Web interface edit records
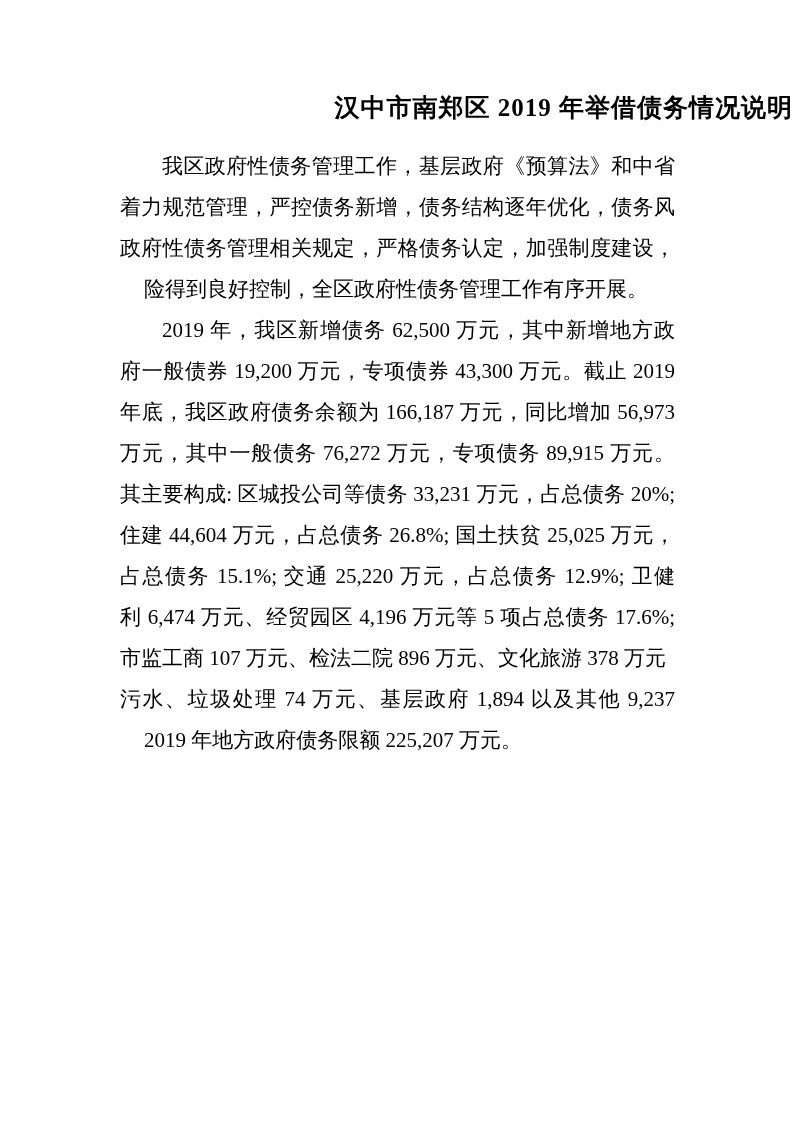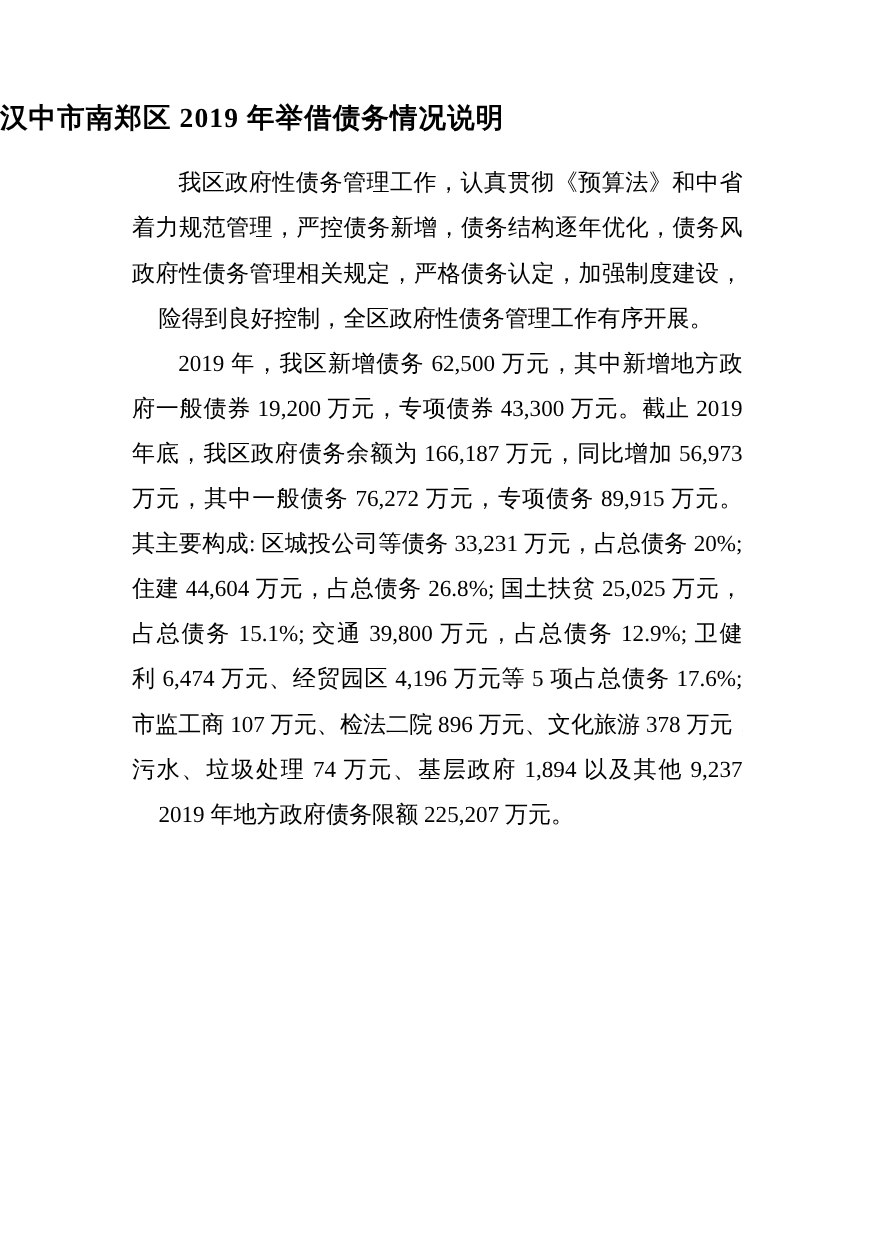--- a/index.html
+++ b/index.html
@@ -18,7 +18,7 @@
   }
   .doc-title {
     margin-top: 90px;
-    text-align: left;
+    text-align: right;
     font-size: 25px;
     font-weight: bold;
     line-height: 36px;

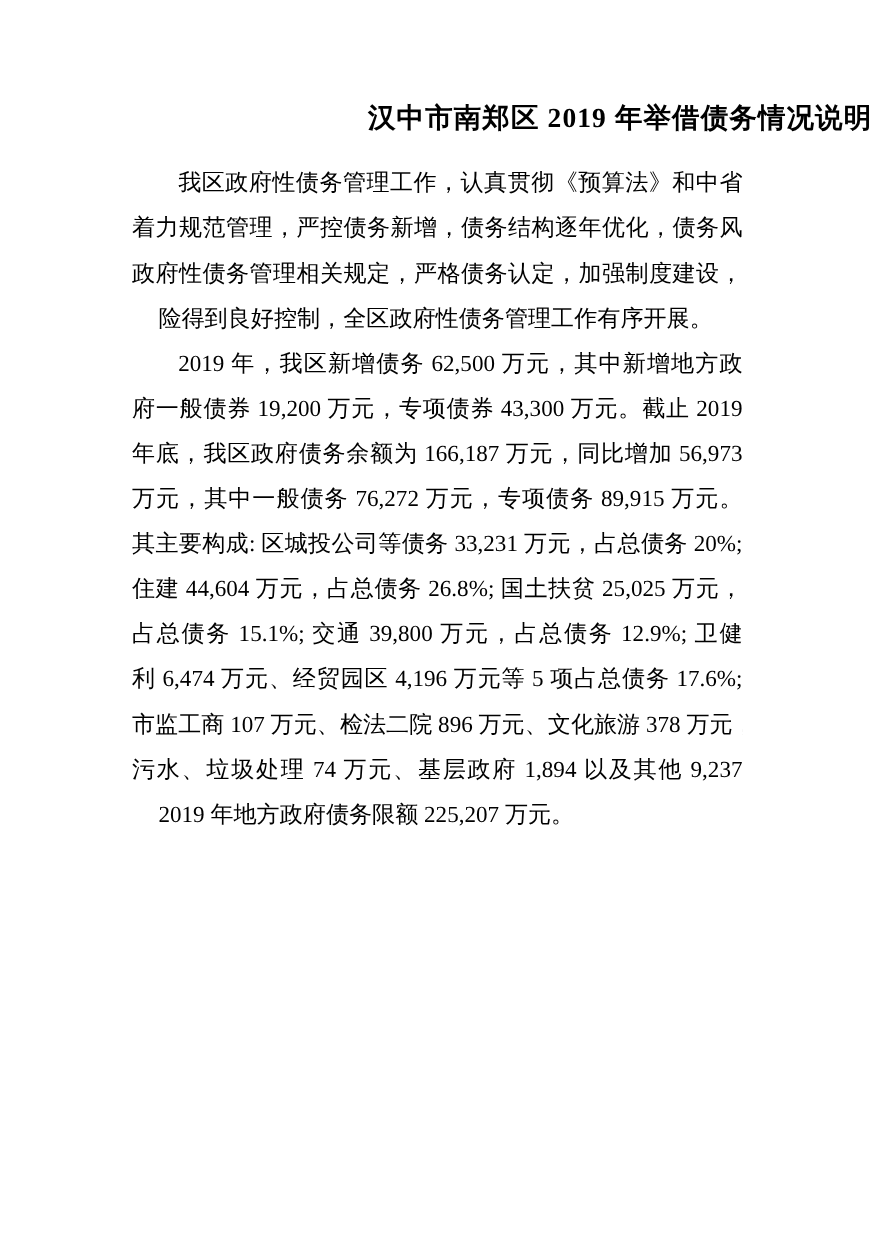--- a/index.html
+++ b/index.html
@@ -54,7 +54,7 @@
 <div class="page">
   <div class="doc-title">汉中市南郑区 2019 年举借债务情况说明</div>
   <div class="doc-body">
-      <div class="text-line indent">我区政府性债务管理工作，认真贯彻《预算法》和中省</div>
+      <div class="text-line indent">我区政府性债务管理工作，基层政府《预算法》和中省</div>
       <div class="text-line">着力规范管理，严控债务新增，债务结构逐年优化，债务风</div>
       <div class="text-line">政府性债务管理相关规定，严格债务认定，加强制度建设，</div>
       <div class="text-line para-end">险得到良好控制，全区政府性债务管理工作有序开展。</div>

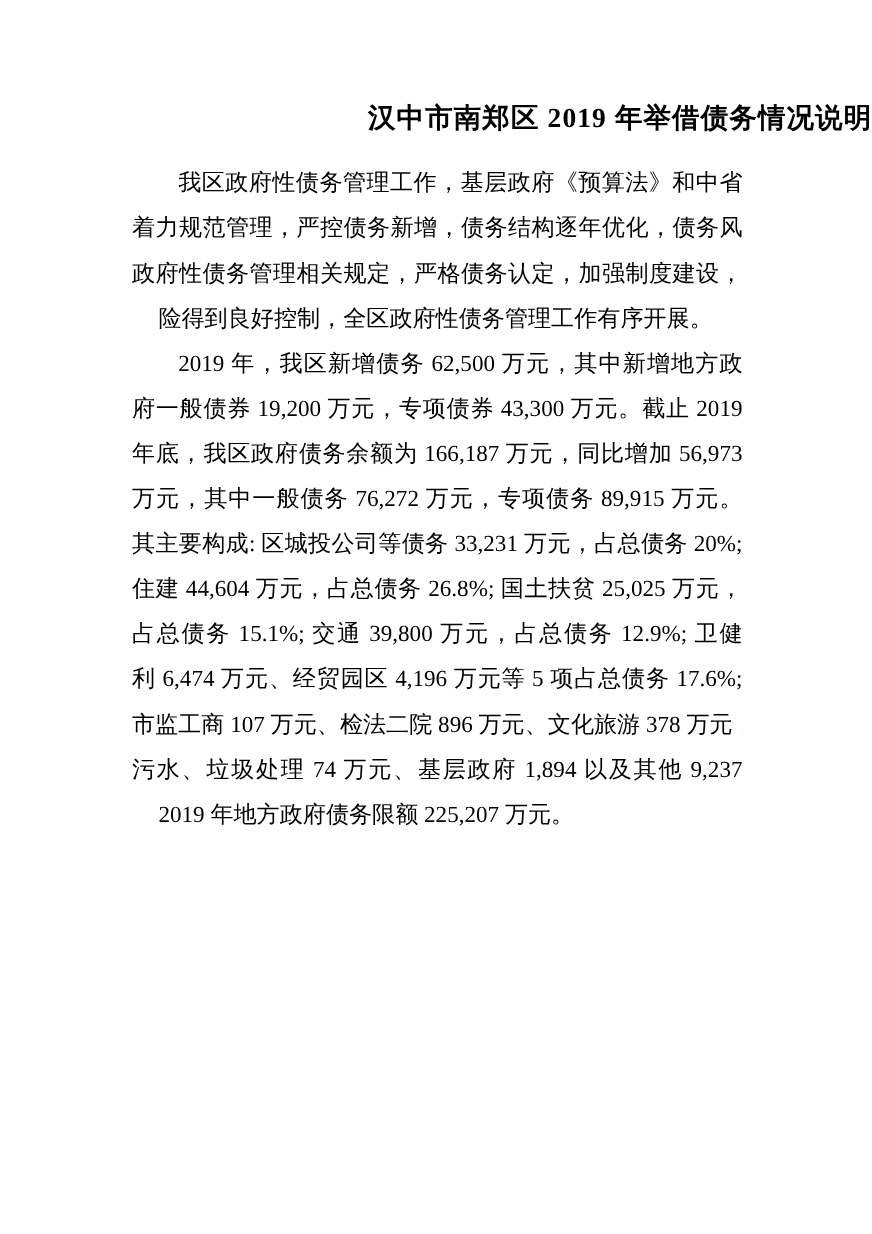--- a/index.html
+++ b/index.html
@@ -64,7 +64,7 @@
       <div class="text-line">万元，其中一般债务 76,272 万元，专项债务 89,915 万元。</div>
       <div class="text-line">其主要构成: 区城投公司等债务 33,231 万元，占总债务 20%;</div>
       <div class="text-line">住建 44,604 万元，占总债务 26.8%; 国土扶贫 25,025 万元，</div>
-      <div class="text-line">占总债务 15.1%; 交通 39,800 万元，占总债务 12.9%; 卫健</div>
+      <div class="text-line">占总债务 15.1%; 交通 25,220 万元，占总债务 12.9%; 卫健</div>
       <div class="text-line">利 6,474 万元、经贸园区 4,196 万元等 5 项占总债务 17.6%;</div>
       <div class="text-line">市监工商 107 万元、检法二院 896 万元、文化旅游 378 万元，</div>
       <div class="text-line">污水、垃圾处理 74 万元、基层政府 1,894 以及其他 9,237</div>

### EXERCISE INSTRUCTIONS
Determine how many lines in the records include the word "title", and reply with that number alone.

### WRITTEN RESPONSE
2